I'm clearly not a fan of it all, but given current trajectories of compute we'll be stuck on someone elses VM.
In this unfortunate environment of deployable AI a serverless architecture seems like a somewhat less wasteful option.
So with that given, here's how I crammed my box in a box in a box, into somebody else's box.
The Box
This is friend:
They sit on AWS, mostly unbothered.
Then on the off chance, they are bothered.
Usually by me.
me: you there friend?
friend: I am well thank you. Do you like rap music?
All this powered by 430 million paramaters. What a waste.
Luckily, for now at least, this doesn't cost me anything.
It's really not all that complicated. The key reasons?
- Inference is possible on CPU
- Able to finetune using Google Colab
- AWS allows for containerized lambda functions
Inference
Due to the power of smarter people then me, running big dumb text prediction models are more accessible then ever. In this case I'm using RWKV, an RNN!
Yes that's correct, a neural network that isn't a transformer.

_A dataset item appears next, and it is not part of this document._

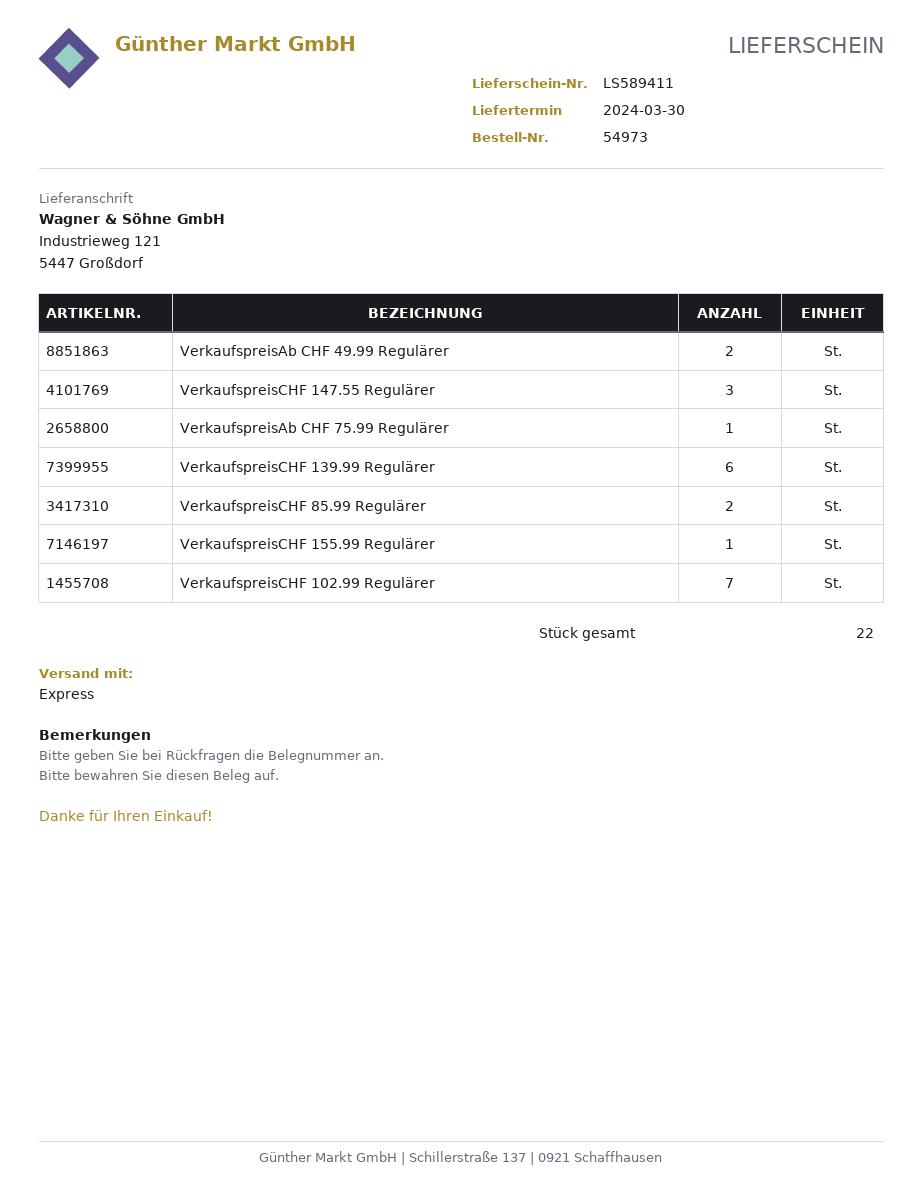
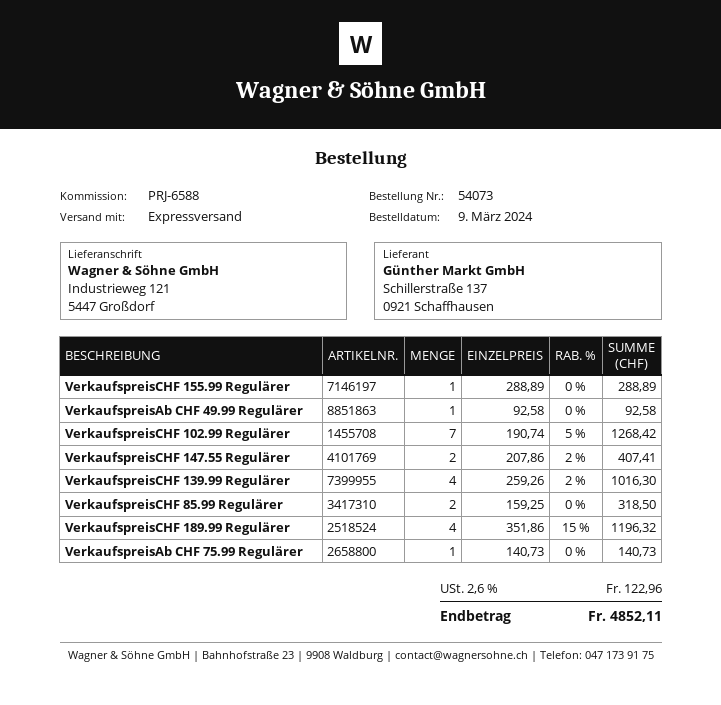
order number: 54973 -> 54073
VerkaufspreisAb CHF 49.99 Regulärer: 2 -> 1
VerkaufspreisCHF 147.55 Regulärer: 3 -> 2
VerkaufspreisCHF 139.99 Regulärer: 6 -> 4
VerkaufspreisCHF 189.99 Regulärer: none -> 4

You don't have to know the details. The most important takeaway being that you don't have to worry about attention blocks like in a transformer.
Fast!
Well fast enough to run on a tiny AWS free tier CPU.
Fine Tuning
Unfortunately 430 million is only a low number in this specific context. While training on The Pile let's you have a generalist overview of writing, it's not particularly accessible at our model size.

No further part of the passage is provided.